Where I feel the show has had less success so far is in its attempts to create new tragedies to carry on the theme, which are essential if it’s going to follow up on the call to action Spock delivers to Captain Pike during their talk: to draw insight from suffering, and find the good in the clarity knowledge of death can bring. The series gives us three main threads to focus on in this regard: Dr. M’Benga’s quest to find a cure for his daughter Rukiya, Cmdr. Chin-Riley hiding her Illyrian heritage to illegally join Starfleet, and Hemmer’s tragic relationship with Cadet Uhura. The first seems to have been set up to form a much larger arc involving both the good doctor and the first officer involving the secret of Rukiya getting out or the cure requiring them to violate even more laws than they already have, however despite a few teases of medical malpractice it ends up being all-too-cleanly resolved within the space of a single episode that sees Rukiya turned into a quasi-immortal energy being and the entire crew’s memory wiped so that Joseph never gets publicly called to account for his abuse of his position as Enterprise’s CMO. Likewise Una’s heritage is mentioned once and then ignored by the show until it’s needed to set up a cliffhanger leading into the next season - one that it must be pointed out was wholly disconnected from the narrative arc of the episode where it occurred. Hemmer’s sacrifice is arguably the most successful in demonstrating the idea that one can draw insight from suffering, as it is the catalyst for Uhura to fully commit to a life in Starfleet, but the foreshadowing for the act is so subtle that I imagine most missed it entirely.
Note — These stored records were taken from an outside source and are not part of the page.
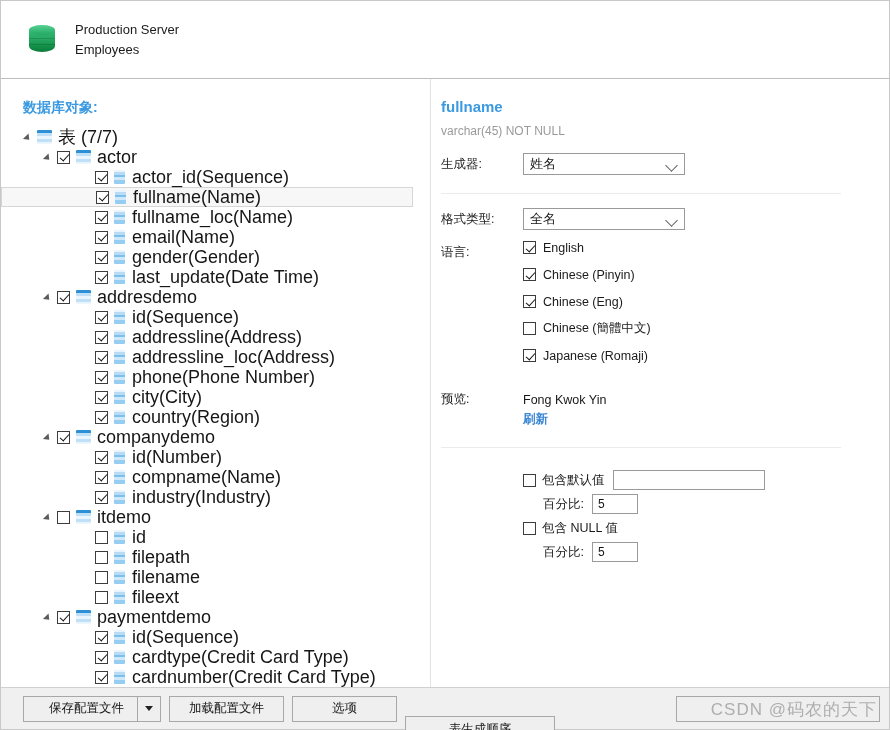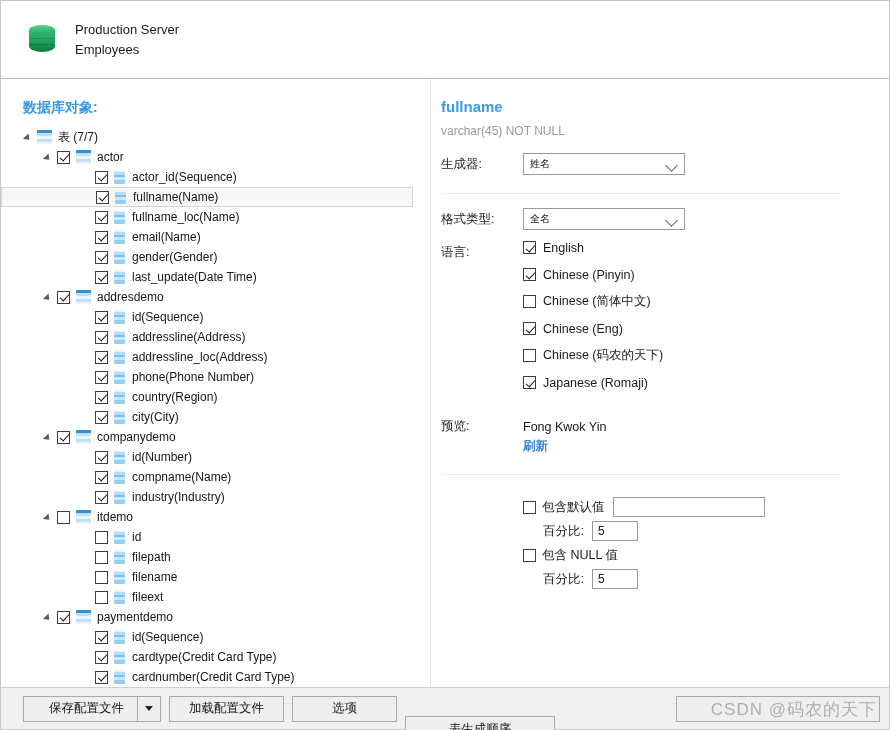"表 (7/7)" .tree-row { font-size: 12px -> 18px }
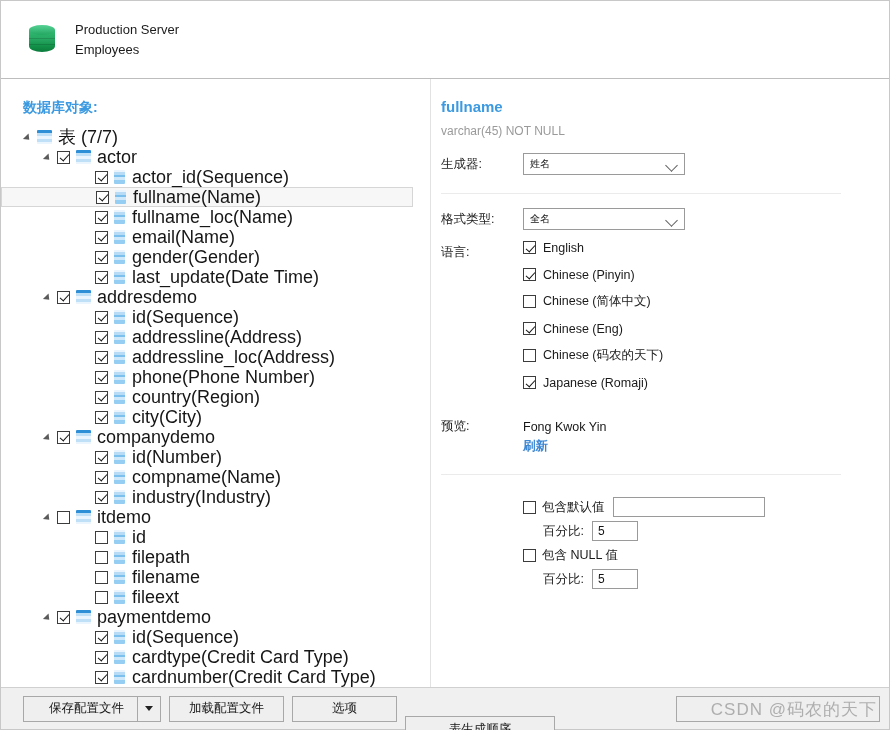"姓名" .sel { font-size: 10px -> 13px }
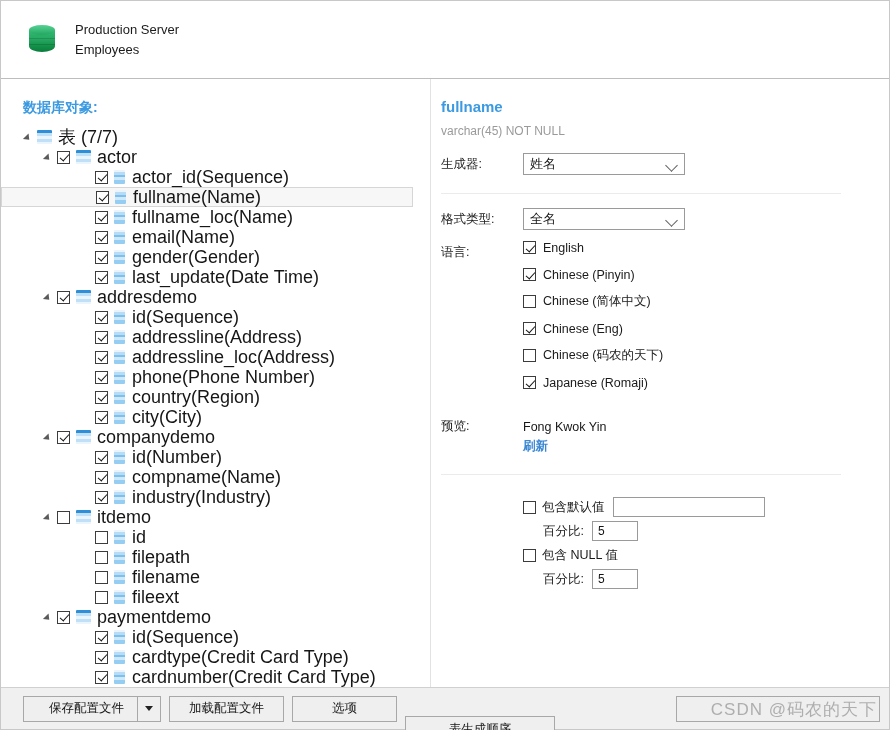"Chinese (简体中文)" div.lang-row { html: <div> <span></span> <span>Chinese (简体中文)</span> </div> -> none }
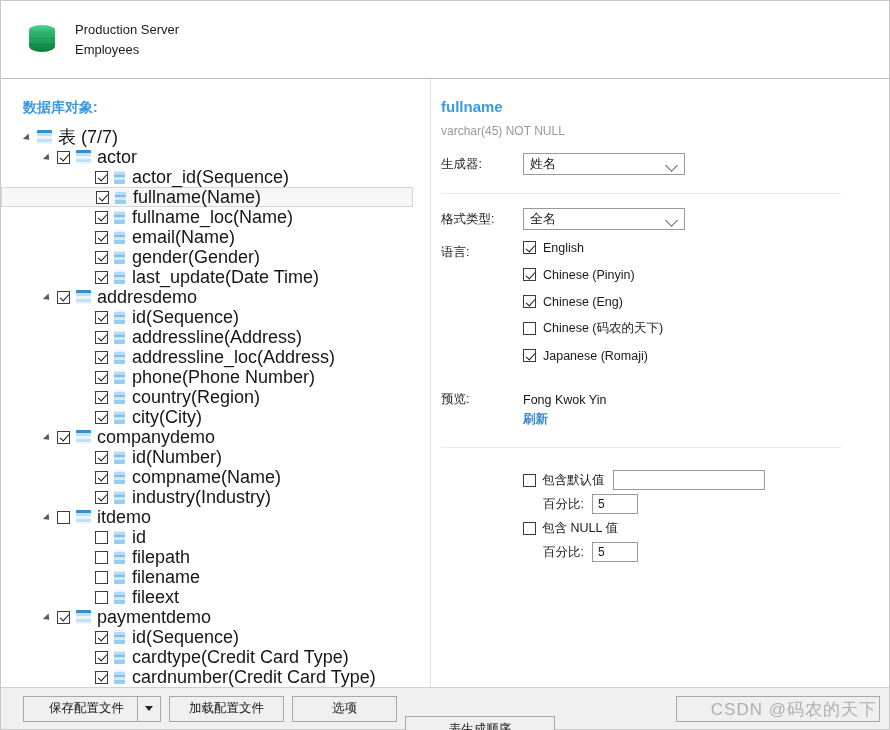"Chinese (码农的天下)" span { text: 码农的天下 -> 簡體中文 }
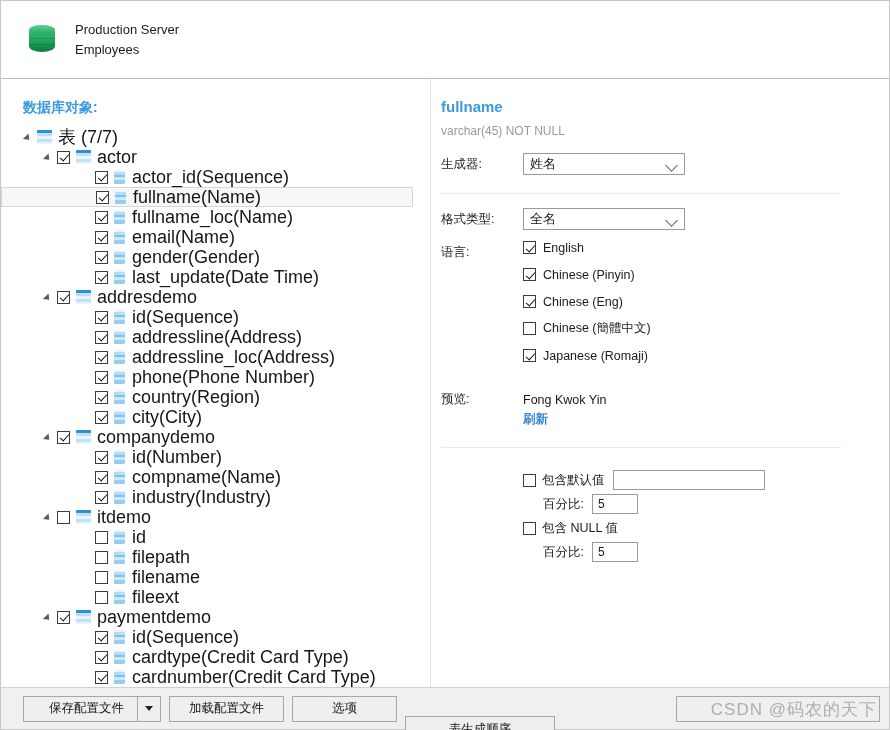"country(Region)" div.tree-row { order: before "city(City)" -> after "city(City)" }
If Spock’s lecture is to be the thesis of the series, then these examples offer only weak support because we simply aren’t given enough time to live with the knowledge of their demise.
If it is the intent to continue this focus on a set of tragic heroes going into season two, I suspect the writers are going to find it much harder to find the proper balance between the adventurous optimism that viewers love and the fatalism at the core of its story. Because I suspect that the current approach, where they ignore brewing conflicts in episodes that don’t explicitly focus on them, can only work for so long before modern viewers begin to lose patience with it. And I do hope they choose to continue with it. The idea that one can remain hopeful even in the face of certain doom is challenging and difficult to execute, but I feel also a message that many of us desperately need to hear. If the writers of Strange New Worlds can only find a way to more clearly articulate it and make us genuinely believe it, the series may end up being remembered as one of the all time greats.
Joseph Reinemann is a science fiction writer and engineer based in Madison, Wis. He has studied a variety of topics, receiving degrees in English Literature and Computer Science from the University of Wisconsin. He also has a variety of hobbies ranging from boat building to robotics, all of which he eventually hopes to write about.
I think you've ignored Pike's personal journey through this first season, he's essentially gone through the stages of grief and arrived at acceptance, even if it took meeting himself to complete the arc. He's been shown what happens if he does try to avoid his fate and knows that it's best for things to unfold as it should, so he seems to have accepted that, though the bit with Number One at the end sets the stage for a new "quest".